Perhaps these problems are why Geoffrey Hinton said in an Axios interview on September 15, 2017 (LeVine, 2017) that he is “deeply suspicious of back propagation…I don’t think it’s how the brain works. We clearly don’t need all the labeled data…My view is, throw it all away and start over” (italics mine). This essay illustrates that we do not need to start over.

Section 17 in Grossberg (1988) lists 17 different learning and performance properties of Back Propagation and Adaptive Resonance Theory. The third of the 17 differences between Back Propagation and ART is that ART does not need labeled data to learn. ART can learn using arbitrary combinations of unsupervised and supervised learning. ART also does not experience any of the computational problems that compromise Back Propagation and Deep Learning, including catastrophic forgetting.

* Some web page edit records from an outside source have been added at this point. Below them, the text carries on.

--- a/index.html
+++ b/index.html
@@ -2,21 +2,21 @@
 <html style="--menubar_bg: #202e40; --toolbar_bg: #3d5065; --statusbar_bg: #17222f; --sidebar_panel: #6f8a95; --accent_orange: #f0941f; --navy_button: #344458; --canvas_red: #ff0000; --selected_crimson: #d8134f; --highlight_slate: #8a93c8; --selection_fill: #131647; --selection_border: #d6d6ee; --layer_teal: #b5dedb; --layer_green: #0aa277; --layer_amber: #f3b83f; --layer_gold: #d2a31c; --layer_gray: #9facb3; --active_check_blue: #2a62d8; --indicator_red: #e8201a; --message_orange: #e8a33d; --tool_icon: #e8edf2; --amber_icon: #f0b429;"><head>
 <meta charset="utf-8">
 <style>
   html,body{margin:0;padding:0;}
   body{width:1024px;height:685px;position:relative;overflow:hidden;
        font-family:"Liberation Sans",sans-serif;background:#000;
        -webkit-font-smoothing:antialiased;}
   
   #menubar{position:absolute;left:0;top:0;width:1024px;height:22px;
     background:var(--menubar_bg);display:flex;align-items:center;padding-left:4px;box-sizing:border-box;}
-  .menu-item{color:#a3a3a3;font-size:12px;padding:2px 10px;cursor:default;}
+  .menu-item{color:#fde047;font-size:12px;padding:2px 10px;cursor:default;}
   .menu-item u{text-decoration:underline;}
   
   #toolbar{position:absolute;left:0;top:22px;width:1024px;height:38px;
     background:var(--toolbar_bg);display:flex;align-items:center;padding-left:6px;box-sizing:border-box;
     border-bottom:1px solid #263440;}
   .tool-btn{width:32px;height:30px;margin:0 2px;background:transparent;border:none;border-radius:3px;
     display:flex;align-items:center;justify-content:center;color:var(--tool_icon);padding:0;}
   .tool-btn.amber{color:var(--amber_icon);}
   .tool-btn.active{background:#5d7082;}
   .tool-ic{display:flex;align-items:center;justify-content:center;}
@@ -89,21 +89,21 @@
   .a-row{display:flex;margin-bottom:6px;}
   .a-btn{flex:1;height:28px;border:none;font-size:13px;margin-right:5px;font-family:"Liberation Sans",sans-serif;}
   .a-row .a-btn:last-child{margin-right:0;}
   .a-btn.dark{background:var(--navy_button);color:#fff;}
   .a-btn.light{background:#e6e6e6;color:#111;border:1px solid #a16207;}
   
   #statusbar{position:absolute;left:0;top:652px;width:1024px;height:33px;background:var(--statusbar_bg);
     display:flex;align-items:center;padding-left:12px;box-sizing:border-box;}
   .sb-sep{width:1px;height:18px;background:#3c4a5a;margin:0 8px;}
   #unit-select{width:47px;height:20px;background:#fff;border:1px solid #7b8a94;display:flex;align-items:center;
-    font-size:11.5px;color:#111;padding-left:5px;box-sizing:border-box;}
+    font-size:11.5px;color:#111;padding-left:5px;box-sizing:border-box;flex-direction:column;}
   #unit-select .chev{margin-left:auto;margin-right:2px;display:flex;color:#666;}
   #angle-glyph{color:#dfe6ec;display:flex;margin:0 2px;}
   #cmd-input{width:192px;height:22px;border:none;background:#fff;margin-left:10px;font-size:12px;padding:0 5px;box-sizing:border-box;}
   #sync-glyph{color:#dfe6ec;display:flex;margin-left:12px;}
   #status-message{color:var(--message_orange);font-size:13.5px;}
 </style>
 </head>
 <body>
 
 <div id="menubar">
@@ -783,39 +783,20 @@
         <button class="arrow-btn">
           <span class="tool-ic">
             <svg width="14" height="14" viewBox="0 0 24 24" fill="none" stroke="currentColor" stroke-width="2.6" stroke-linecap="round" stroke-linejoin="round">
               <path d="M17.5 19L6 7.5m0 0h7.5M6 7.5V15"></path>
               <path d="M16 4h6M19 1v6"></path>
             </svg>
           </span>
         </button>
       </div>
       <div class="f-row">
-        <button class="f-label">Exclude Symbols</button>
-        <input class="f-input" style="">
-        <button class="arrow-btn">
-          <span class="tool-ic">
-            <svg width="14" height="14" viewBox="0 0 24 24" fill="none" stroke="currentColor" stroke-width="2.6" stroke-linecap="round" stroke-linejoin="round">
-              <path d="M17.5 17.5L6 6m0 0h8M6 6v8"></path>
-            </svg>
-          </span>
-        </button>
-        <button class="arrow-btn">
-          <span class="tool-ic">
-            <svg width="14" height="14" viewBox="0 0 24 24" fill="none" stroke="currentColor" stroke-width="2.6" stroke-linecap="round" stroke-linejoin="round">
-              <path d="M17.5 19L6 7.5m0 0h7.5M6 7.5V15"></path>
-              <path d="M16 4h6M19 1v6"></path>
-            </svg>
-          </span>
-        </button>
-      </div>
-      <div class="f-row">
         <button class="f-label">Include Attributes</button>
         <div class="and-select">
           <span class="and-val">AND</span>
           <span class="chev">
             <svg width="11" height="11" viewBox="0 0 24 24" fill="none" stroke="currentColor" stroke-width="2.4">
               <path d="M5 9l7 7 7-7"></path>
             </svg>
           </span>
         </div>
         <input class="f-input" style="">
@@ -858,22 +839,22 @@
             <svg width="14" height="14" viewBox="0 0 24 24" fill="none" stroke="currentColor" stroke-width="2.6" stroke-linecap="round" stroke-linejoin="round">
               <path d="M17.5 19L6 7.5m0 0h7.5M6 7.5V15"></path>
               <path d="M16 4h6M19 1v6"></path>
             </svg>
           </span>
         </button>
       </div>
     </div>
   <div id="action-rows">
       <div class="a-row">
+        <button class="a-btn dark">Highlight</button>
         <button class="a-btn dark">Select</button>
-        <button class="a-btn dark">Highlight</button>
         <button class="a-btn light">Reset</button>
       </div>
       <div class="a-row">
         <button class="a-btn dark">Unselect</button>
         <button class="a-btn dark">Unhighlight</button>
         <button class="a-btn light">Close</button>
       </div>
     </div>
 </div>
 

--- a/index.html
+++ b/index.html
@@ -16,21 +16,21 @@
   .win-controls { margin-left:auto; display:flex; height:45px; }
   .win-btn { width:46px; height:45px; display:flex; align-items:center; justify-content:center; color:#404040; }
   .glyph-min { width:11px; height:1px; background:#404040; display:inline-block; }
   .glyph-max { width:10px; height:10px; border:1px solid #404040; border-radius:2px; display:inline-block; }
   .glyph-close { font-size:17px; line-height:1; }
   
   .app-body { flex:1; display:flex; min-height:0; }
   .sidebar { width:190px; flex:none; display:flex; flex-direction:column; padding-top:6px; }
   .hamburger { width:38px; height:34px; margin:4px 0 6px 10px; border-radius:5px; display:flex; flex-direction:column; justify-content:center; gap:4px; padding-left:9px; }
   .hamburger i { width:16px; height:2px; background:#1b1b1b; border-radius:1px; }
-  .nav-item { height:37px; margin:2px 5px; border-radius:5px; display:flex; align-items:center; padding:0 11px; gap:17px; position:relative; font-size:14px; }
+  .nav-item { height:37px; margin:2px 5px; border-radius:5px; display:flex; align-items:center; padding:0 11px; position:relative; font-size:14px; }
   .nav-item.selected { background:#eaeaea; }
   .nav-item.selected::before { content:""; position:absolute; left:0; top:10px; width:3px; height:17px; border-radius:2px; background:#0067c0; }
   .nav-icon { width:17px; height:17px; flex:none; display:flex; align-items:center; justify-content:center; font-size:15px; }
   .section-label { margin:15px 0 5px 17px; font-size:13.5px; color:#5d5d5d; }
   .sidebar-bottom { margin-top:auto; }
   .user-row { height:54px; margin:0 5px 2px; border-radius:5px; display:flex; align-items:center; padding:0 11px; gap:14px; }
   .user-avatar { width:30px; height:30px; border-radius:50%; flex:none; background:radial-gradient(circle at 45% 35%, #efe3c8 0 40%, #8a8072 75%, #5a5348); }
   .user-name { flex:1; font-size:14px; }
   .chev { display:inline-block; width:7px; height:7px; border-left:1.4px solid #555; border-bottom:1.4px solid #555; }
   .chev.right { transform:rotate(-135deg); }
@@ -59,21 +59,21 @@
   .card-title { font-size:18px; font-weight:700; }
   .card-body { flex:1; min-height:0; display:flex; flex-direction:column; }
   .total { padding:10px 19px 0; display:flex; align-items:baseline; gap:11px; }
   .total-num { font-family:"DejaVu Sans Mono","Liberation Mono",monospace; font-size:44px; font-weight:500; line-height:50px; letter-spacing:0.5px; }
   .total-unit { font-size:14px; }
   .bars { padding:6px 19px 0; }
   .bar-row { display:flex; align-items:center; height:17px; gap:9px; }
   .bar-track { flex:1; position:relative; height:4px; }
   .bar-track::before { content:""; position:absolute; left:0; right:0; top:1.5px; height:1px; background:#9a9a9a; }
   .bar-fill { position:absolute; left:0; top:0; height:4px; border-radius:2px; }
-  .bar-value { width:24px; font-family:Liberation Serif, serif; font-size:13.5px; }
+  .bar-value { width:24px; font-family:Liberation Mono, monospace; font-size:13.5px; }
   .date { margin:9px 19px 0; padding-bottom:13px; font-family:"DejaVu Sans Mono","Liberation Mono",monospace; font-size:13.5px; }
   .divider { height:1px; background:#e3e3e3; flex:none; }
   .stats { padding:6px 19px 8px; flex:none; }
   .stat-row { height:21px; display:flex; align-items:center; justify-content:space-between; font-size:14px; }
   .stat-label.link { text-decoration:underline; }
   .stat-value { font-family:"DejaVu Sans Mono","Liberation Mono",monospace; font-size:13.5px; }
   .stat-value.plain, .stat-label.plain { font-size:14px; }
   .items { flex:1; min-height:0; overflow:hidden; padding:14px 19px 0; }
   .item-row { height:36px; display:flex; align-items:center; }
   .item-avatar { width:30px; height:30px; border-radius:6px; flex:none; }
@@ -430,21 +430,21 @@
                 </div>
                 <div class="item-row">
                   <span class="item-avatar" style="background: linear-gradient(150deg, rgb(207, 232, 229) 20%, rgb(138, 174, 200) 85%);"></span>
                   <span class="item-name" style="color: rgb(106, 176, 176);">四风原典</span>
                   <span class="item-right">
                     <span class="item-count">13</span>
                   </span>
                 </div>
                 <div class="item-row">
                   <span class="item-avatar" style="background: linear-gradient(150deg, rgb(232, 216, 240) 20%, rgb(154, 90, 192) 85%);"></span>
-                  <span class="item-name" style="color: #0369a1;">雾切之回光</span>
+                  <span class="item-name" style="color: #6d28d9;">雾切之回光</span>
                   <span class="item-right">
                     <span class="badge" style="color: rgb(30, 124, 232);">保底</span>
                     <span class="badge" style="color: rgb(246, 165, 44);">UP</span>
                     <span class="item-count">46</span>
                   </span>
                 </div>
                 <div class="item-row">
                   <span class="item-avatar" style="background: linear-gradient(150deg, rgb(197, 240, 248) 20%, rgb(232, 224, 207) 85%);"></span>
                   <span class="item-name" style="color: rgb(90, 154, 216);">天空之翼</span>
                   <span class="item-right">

3. Building Upon Three Basic Design Themes: Balancing Reactive and Planned Behaviors

The original SOVEREIGN architecture contributed models of three basic design themes about how advanced brains work. The first theme concerns how brains learn to balance between reactive and planned behaviors. During initial exploration of a novel environment, many reactive movements may occur in response to unfamiliar and unexpected environmental cues (Leonard and McNaughton, 1990). These movements may seem initially to be random, as an animal orients toward and approaches many stimuli (Figure 2D). As the animal becomes familiar with its surroundings, it learns to discriminate between objects likely to yield a reward and those that lead to punishment or to no valued consequences. Such approach-avoidance behavior is typically learned via reinforcement learning during a perception-cognition-emotion-action cycle in which an action and its consequences elicit sensory cues that are associated with them. When objects are out of direct viewing or reaching ranges, reactive exploratory movements may be triggered to bring them closer. Eventually, reactive exploratory behaviors are replaced by more efficient planned sequential trajectories within a familiar environment (Figure 2E). One of the main goals of SOVEREIGN was to explain how erratic reactive exploratory behaviors trigger learning to carry out organized planned behaviors, and how both reactive and planned behaviors may remain balanced so that planned behaviors can be carried out where appropriate, without losing the ability to respond quickly to novel reactive challenges.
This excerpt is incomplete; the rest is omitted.